Loss of macrophage-secreted lysozyme in HIV-1-associated dementia detected by SELDI-TOF mass spectrometry.
OBJECTIVE: To identify which proteins are differentially secreted from monocyte/macrophages (M/M phi) of HIV-1 seropositive patients with HIV-1-associated dementia (HAD). DESIGN: To compare profiles of secreted M/M phi proteins from individuals with HAD, HIV-1 infection or controls using surface-enhanced laser desorption/ionization (SELDI)-time of flight ( TOF) ProteinChip technology. METHODS: M/M phi were isolated by Percoll gradient centrifugation and cultured from whole blood of 11 patients with HAD, 13 HIV-1 seropositive subjects with no dementia (HIV-1 group) and nine HIV-1 seronegative subjects (controls). M/M phi supernatants were removed after 7 days in culture and analyzed by SELDI-TOF. A 14.6 kDa-secreted protein in control M/M phi supernatants was significantly decreased in patients with HAD. The protein was purified from HIV-1 seronegative controls and identified by peptide mapping. Protein concentration in the supernatants was quantified by enzyme-linked immunosorbent assay. RESULTS: A 14.6 kDa protein was identified as lysozyme. Secreted lysozyme concentrations from M/M phi of patients with HAD (81 +/- 35 ng/ml) were significantly lower than that of the HIV-1 group (326 +/- 303 ng/ml) and controls (764 +/- 211 ng/ml).

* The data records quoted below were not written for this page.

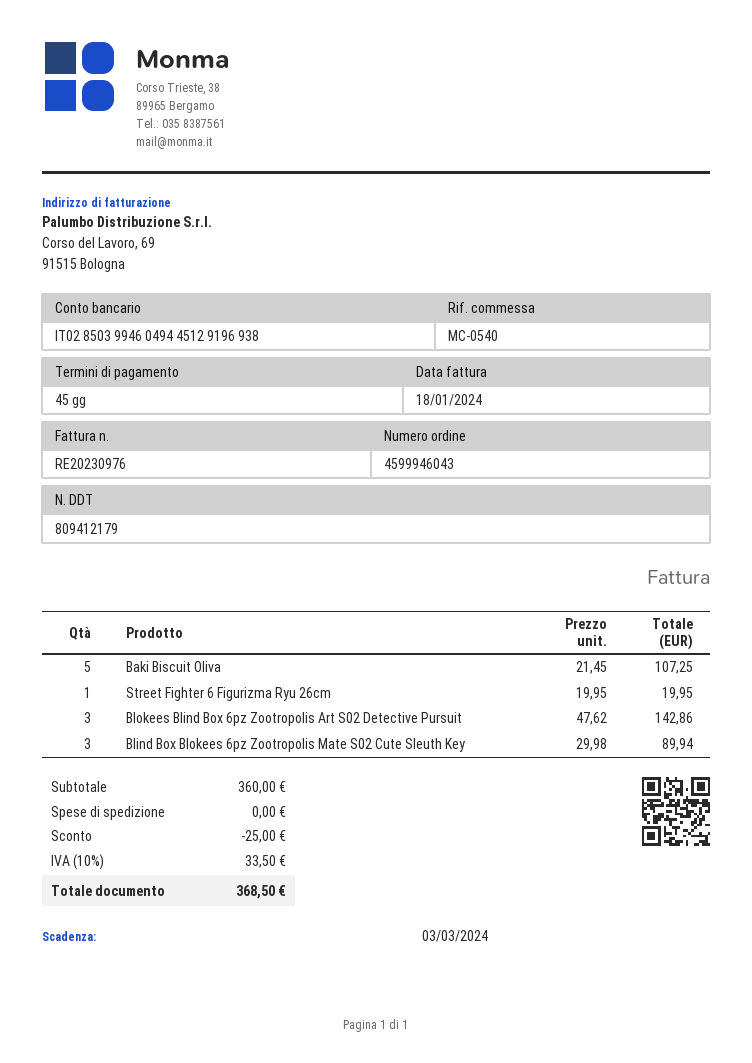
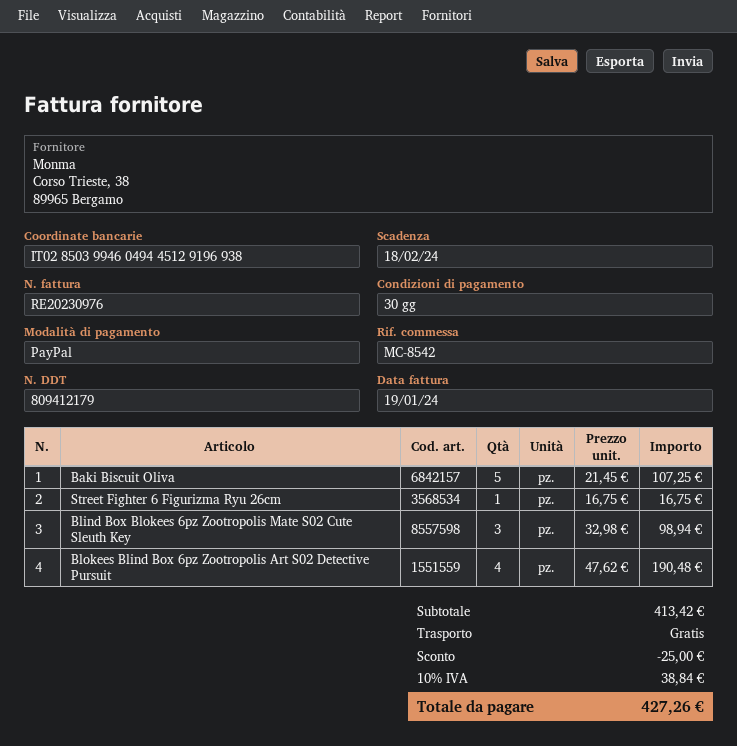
invoice date: 2024-01-18 -> 2024-01-19
payment terms: 45 days -> 30 days
due date: 2024-03-03 -> 2024-02-18
reference: MC-0540 -> MC-8542
Street Fighter 6 Figurizma Ryu 26cm: 1 x 19.95 = 19.95 -> 1 x 16.75 = 16.75
Blokees Blind Box 6pz Zootropolis Art S02 Detective Pursuit: 3 x 47.62 = 142.86 -> 4 x 47.62 = 190.48
Blind Box Blokees 6pz Zootropolis Mate S02 Cute Sleuth Key: 3 x 29.98 = 89.94 -> 3 x 32.98 = 98.94
subtotal: 360.00 -> 413.42
tax: 10% = 33.50 -> 10% = 38.84
total: 368.50 -> 427.26

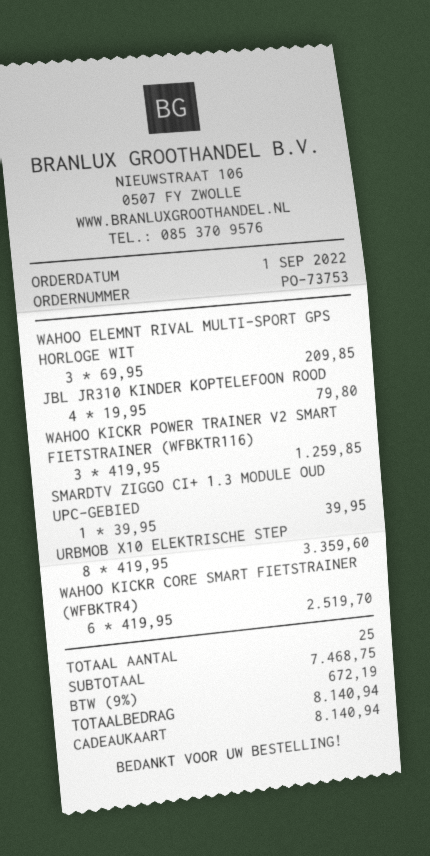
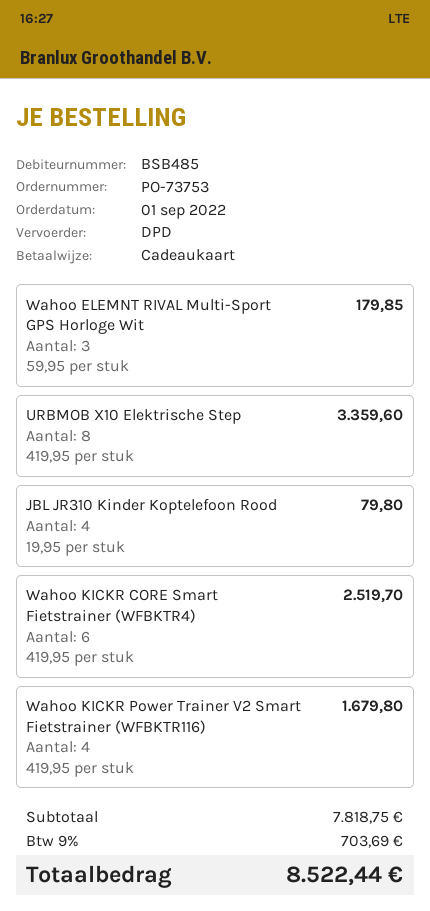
WAHOO ELEMNT RIVAL MULTI-SPORT GPS HORLOGE WIT: 3 x 69.95 = 209.85 -> 3 x 59.95 = 179.85
WAHOO KICKR POWER TRAINER V2 SMART FIETSTRAINER (WFBKTR116): 3 x 419.95 = 1259.85 -> 4 x 419.95 = 1679.80
SMARDTV ZIGGO CI+ 1.3 MODULE OUD UPC-GEBIED: 1 x 39.95 = 39.95 -> none
subtotal: 7468.75 -> 7818.75
tax: 9% = 672.19 -> 9% = 703.69
total: 8140.94 -> 8522.44

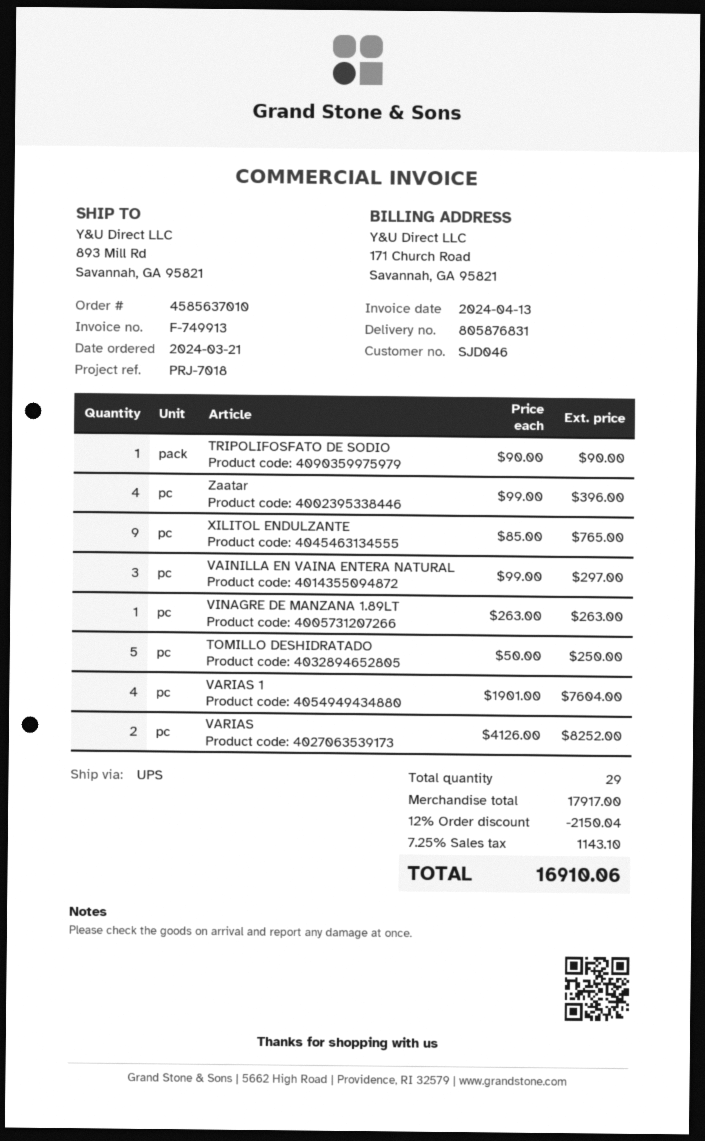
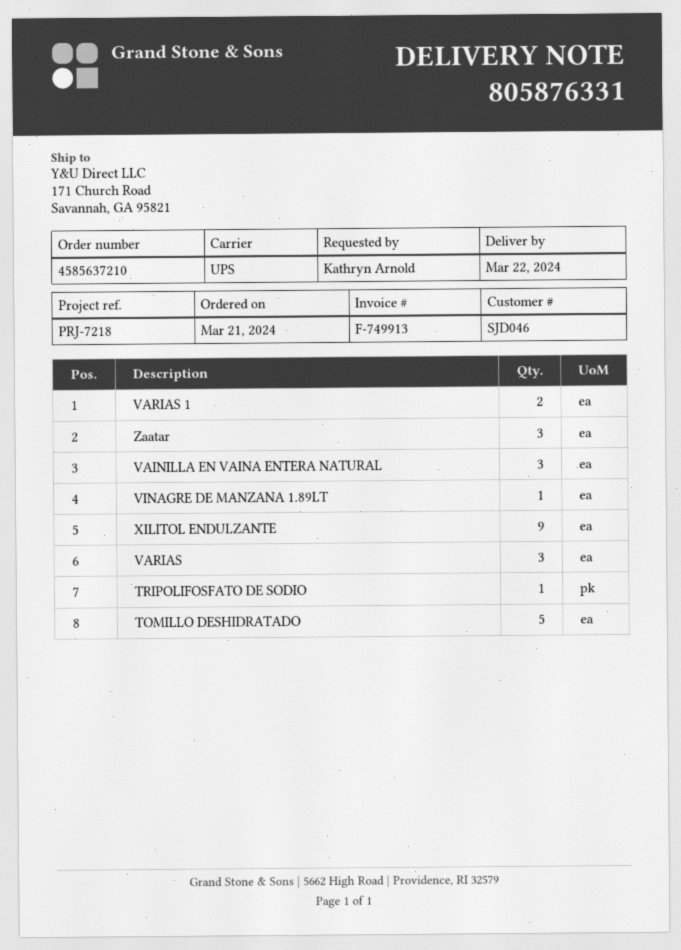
order number: 4585637010 -> 4585637210
delivery note number: 805876831 -> 805876331
reference: PRJ-7018 -> PRJ-7218
ship to: 893 Mill Rd, Savannah, GA 95821 -> 171 Church Road, Savannah, GA 95821
Zaatar: 4 -> 3
VARIAS 1: 4 -> 2
VARIAS: 2 -> 3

Intracellular lysozyme was similar in all three groups. All patients with HAD were on highly active antiretroviral therapy (HAART). There was no correlation between lysozyme, viral load, CD4 cell count or use of HAART. CONCLUSIONS: A comparison of protein profiles from M/M phi supernatants of patients with HIV-1 infection indicated a specific protein consistently decreased in HAD. The protein was identified as lysozyme, a major macrophage defense protein. This further demonstrates macrophage dysfunction as a significant consequence of HAD.[1]References
- Loss of macrophage-secreted lysozyme in HIV-1-associated dementia detected by SELDI-TOF mass spectrometry. Sun, B., Rempel, H.C., Pulliam, L. AIDS (2004) [Pubmed]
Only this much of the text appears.